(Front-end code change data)

*** Block opens ***

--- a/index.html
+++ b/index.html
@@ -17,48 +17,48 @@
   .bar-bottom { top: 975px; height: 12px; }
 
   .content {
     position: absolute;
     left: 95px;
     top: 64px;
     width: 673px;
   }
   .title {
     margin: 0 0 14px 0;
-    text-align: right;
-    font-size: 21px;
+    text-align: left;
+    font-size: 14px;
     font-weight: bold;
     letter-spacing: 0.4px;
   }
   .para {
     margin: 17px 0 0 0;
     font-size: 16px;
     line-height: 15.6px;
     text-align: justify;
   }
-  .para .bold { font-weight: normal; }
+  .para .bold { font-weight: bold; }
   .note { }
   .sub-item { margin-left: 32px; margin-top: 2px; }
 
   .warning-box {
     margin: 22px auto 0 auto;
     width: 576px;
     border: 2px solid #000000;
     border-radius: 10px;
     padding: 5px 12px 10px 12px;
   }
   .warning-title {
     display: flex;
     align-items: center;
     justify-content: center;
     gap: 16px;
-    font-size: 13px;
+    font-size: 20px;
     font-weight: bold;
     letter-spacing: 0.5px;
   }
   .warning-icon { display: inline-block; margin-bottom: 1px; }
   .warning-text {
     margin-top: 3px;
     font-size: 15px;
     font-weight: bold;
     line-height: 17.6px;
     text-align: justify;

*** Block closes ***

TASK DIRECTIONS. Extract every line above that contains the word "size".

PROBLEM SOLUTION.
-    font-size: 21px;
+    font-size: 14px;
     font-size: 16px;
-    font-size: 13px;
+    font-size: 20px;
     font-size: 15px;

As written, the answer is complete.